PROBLEM DESCRIPTION
Give back every record exactly, images excluded.

Before-and-after page screenshots:
------

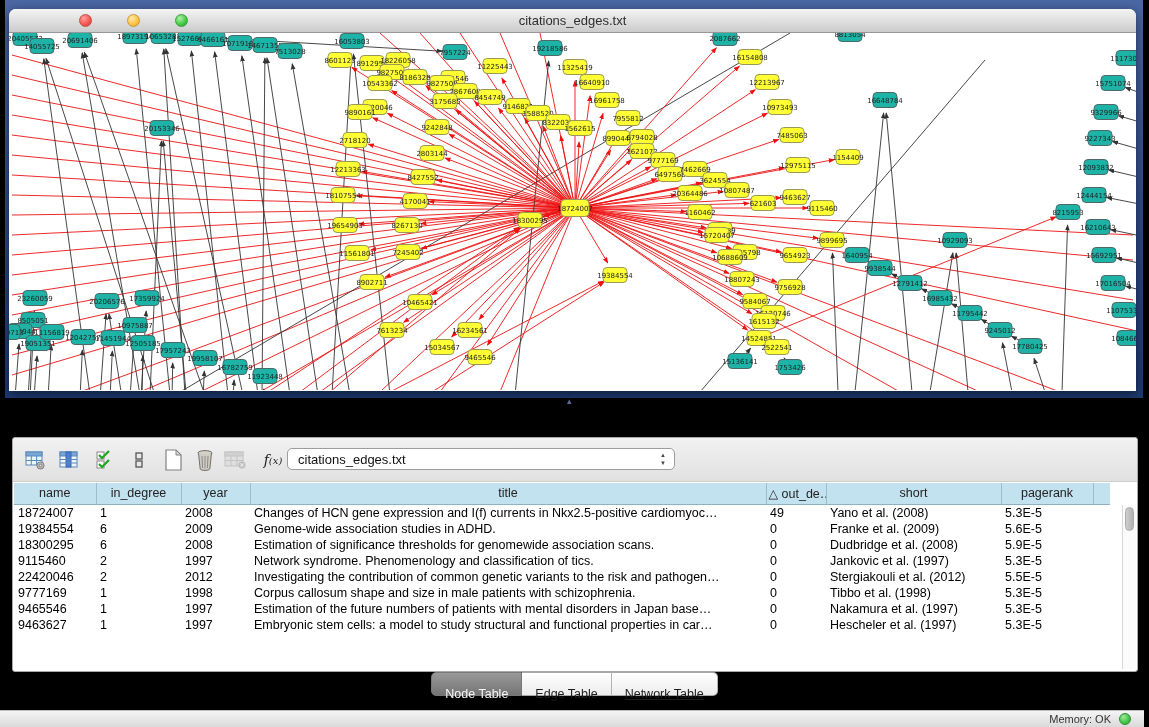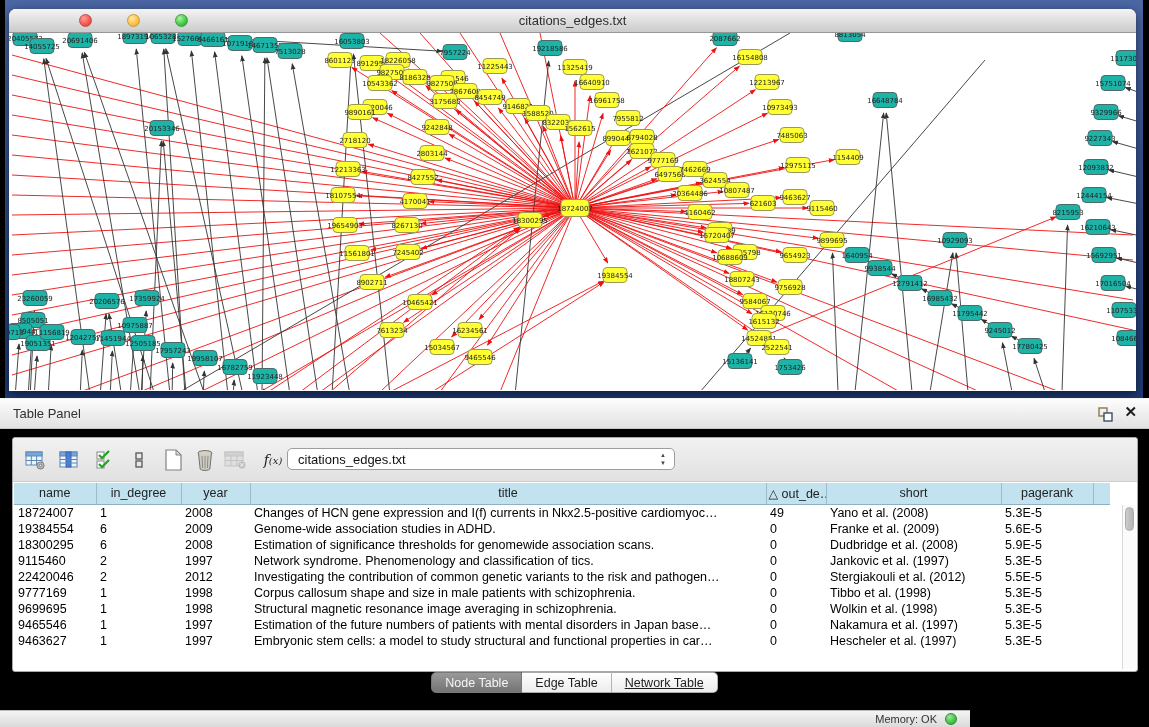--- a/index.html
+++ b/index.html
@@ -789,16 +789,6 @@
   <div class="split">▴</div>
 
   <div class="table-panel">
-    <div class="panel-header">
-      <span class="panel-title">Table Panel</span>
-      <span class="float-ic">
-        <svg width="15" height="15" viewBox="0 0 15 15">
-          <rect x="1" y="1" width="8" height="8" fill="none" stroke="#8a7a4a" stroke-width="1.4"></rect>
-          <rect x="6" y="6" width="8" height="8" fill="#fff" stroke="#3c4a66" stroke-width="1.4"></rect>
-        </svg>
-      </span>
-      <span class="close-ic">✕</span>
-    </div>
 
     <div class="panel-box">
       <div class="toolbar">

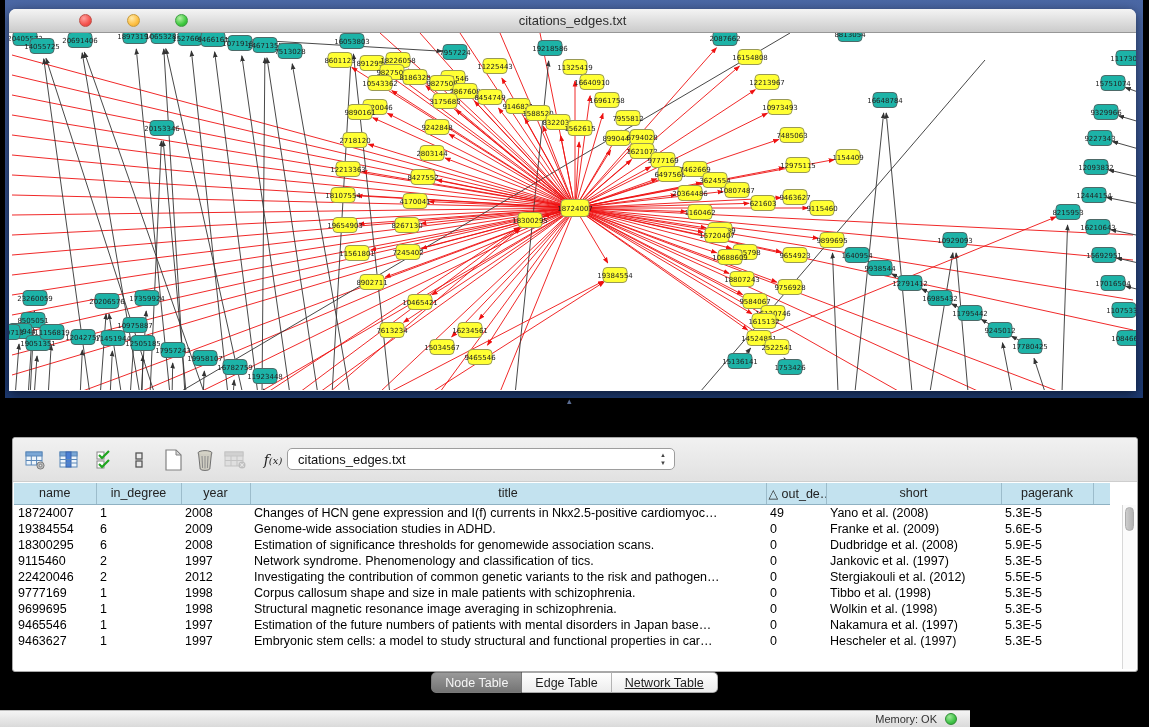--- a/index.html
+++ b/index.html
@@ -945,16 +945,6 @@
               <td></td>
             </tr>
             <tr>
-              <td>9699695</td>
-              <td>1</td>
-              <td>1998</td>
-              <td>Structural magnetic resonance image averaging in schizophrenia.</td>
-              <td>0</td>
-              <td>Wolkin et al. (1998)</td>
-              <td>5.3E-5</td>
-              <td></td>
-            </tr>
-            <tr>
               <td>9465546</td>
               <td>1</td>
               <td>1997</td>

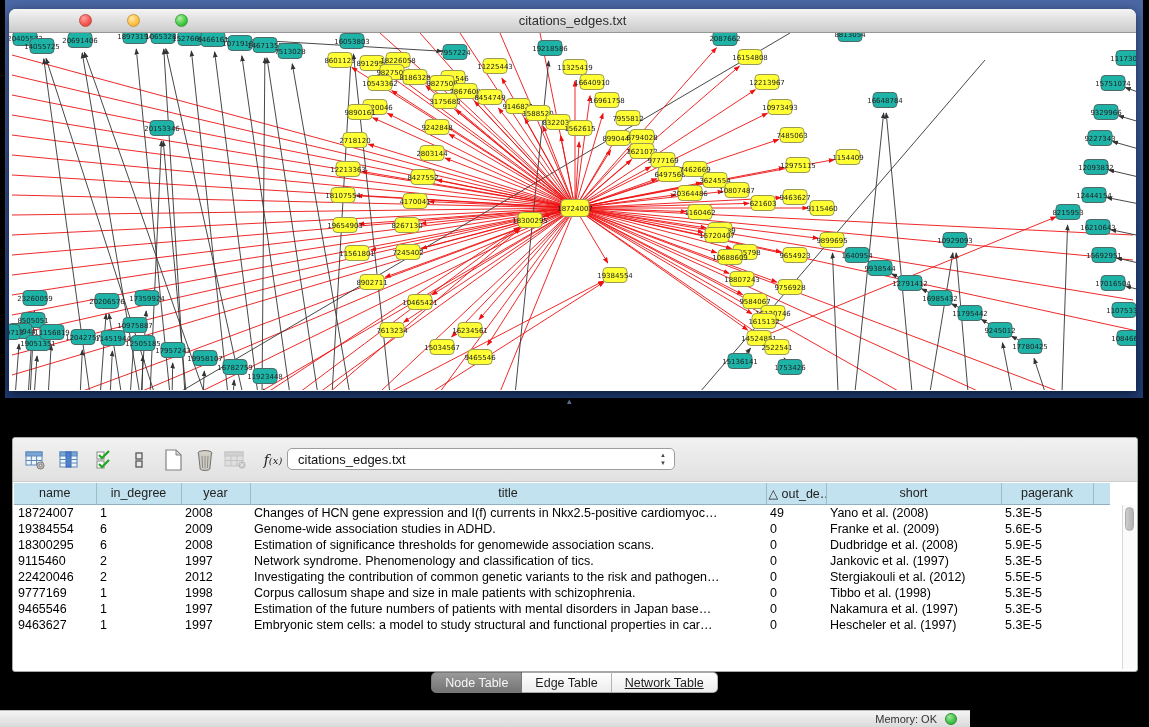--- a/index.html
+++ b/index.html
@@ -51,7 +51,7 @@
     background:linear-gradient(90deg,#cdcdcd,#b2b2b2);border:1px solid #ababab;box-sizing:border-box;}
 
   .tabs{position:absolute;left:0;top:274px;width:100%;display:flex;justify-content:center;}
-  .tab{height:21px;line-height:21px;padding:0 13px;font-size:12.5px;color:#1d1d1d;
+  .tab{height:21px;line-height:21px;padding:11px 13px;font-size:12.5px;color:#1d1d1d;
     background:linear-gradient(#ffffff,#ececec);border-top:1px solid #a8a8a8;border-bottom:1px solid #a8a8a8;
     border-right:1px solid #b3b3b3;cursor:pointer;box-sizing:border-box;}
   .tab:first-child{border-left:1px solid #a8a8a8;border-radius:5px 0 0 5px;}

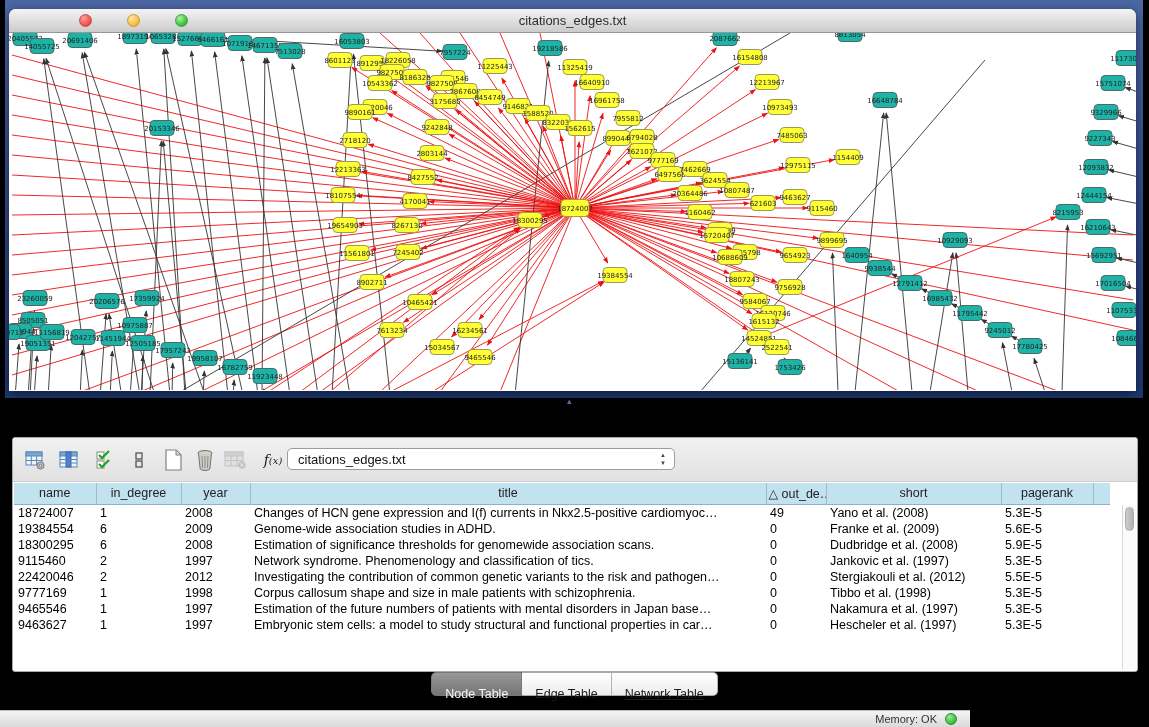--- a/index.html
+++ b/index.html
@@ -58,7 +58,7 @@
   .tab:last-child{border-radius:0 5px 5px 0;text-decoration:underline;}
   .tab.sel{background:linear-gradient(#999999,#747474);color:#f6f6f6;border-color:#787878;}
 
-  .status-bar{position:absolute;left:0;bottom:0;width:970px;height:17px;
+  .status-bar{position:absolute;left:0;bottom:0;width:1144px;height:17px;
     background:linear-gradient(#f4f4f4,#dadada);border-top:1px solid #bdbdbd;box-sizing:border-box;}
   .mem{position:absolute;right:33px;top:0;font-size:11px;line-height:16px;color:#333;}
   .memdot{position:absolute;right:13px;top:2px;width:12px;height:12px;border-radius:50%;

------

WRITTEN SOLUTION
--- a/index.html
+++ b/index.html
@@ -789,16 +789,6 @@
   <div class="split">▴</div>
 
   <div class="table-panel">
-    <div class="panel-header">
-      <span class="panel-title">Table Panel</span>
-      <span class="float-ic">
-        <svg width="15" height="15" viewBox="0 0 15 15">
-          <rect x="1" y="1" width="8" height="8" fill="none" stroke="#8a7a4a" stroke-width="1.4"></rect>
-          <rect x="6" y="6" width="8" height="8" fill="#fff" stroke="#3c4a66" stroke-width="1.4"></rect>
-        </svg>
-      </span>
-      <span class="close-ic">✕</span>
-    </div>
 
     <div class="panel-box">
       <div class="toolbar">

--- a/index.html
+++ b/index.html
@@ -945,16 +945,6 @@
               <td></td>
             </tr>
             <tr>
-              <td>9699695</td>
-              <td>1</td>
-              <td>1998</td>
-              <td>Structural magnetic resonance image averaging in schizophrenia.</td>
-              <td>0</td>
-              <td>Wolkin et al. (1998)</td>
-              <td>5.3E-5</td>
-              <td></td>
-            </tr>
-            <tr>
               <td>9465546</td>
               <td>1</td>
               <td>1997</td>

--- a/index.html
+++ b/index.html
@@ -51,7 +51,7 @@
     background:linear-gradient(90deg,#cdcdcd,#b2b2b2);border:1px solid #ababab;box-sizing:border-box;}
 
   .tabs{position:absolute;left:0;top:274px;width:100%;display:flex;justify-content:center;}
-  .tab{height:21px;line-height:21px;padding:0 13px;font-size:12.5px;color:#1d1d1d;
+  .tab{height:21px;line-height:21px;padding:11px 13px;font-size:12.5px;color:#1d1d1d;
     background:linear-gradient(#ffffff,#ececec);border-top:1px solid #a8a8a8;border-bottom:1px solid #a8a8a8;
     border-right:1px solid #b3b3b3;cursor:pointer;box-sizing:border-box;}
   .tab:first-child{border-left:1px solid #a8a8a8;border-radius:5px 0 0 5px;}

--- a/index.html
+++ b/index.html
@@ -58,7 +58,7 @@
   .tab:last-child{border-radius:0 5px 5px 0;text-decoration:underline;}
   .tab.sel{background:linear-gradient(#999999,#747474);color:#f6f6f6;border-color:#787878;}
 
-  .status-bar{position:absolute;left:0;bottom:0;width:970px;height:17px;
+  .status-bar{position:absolute;left:0;bottom:0;width:1144px;height:17px;
     background:linear-gradient(#f4f4f4,#dadada);border-top:1px solid #bdbdbd;box-sizing:border-box;}
   .mem{position:absolute;right:33px;top:0;font-size:11px;line-height:16px;color:#333;}
   .memdot{position:absolute;right:13px;top:2px;width:12px;height:12px;border-radius:50%;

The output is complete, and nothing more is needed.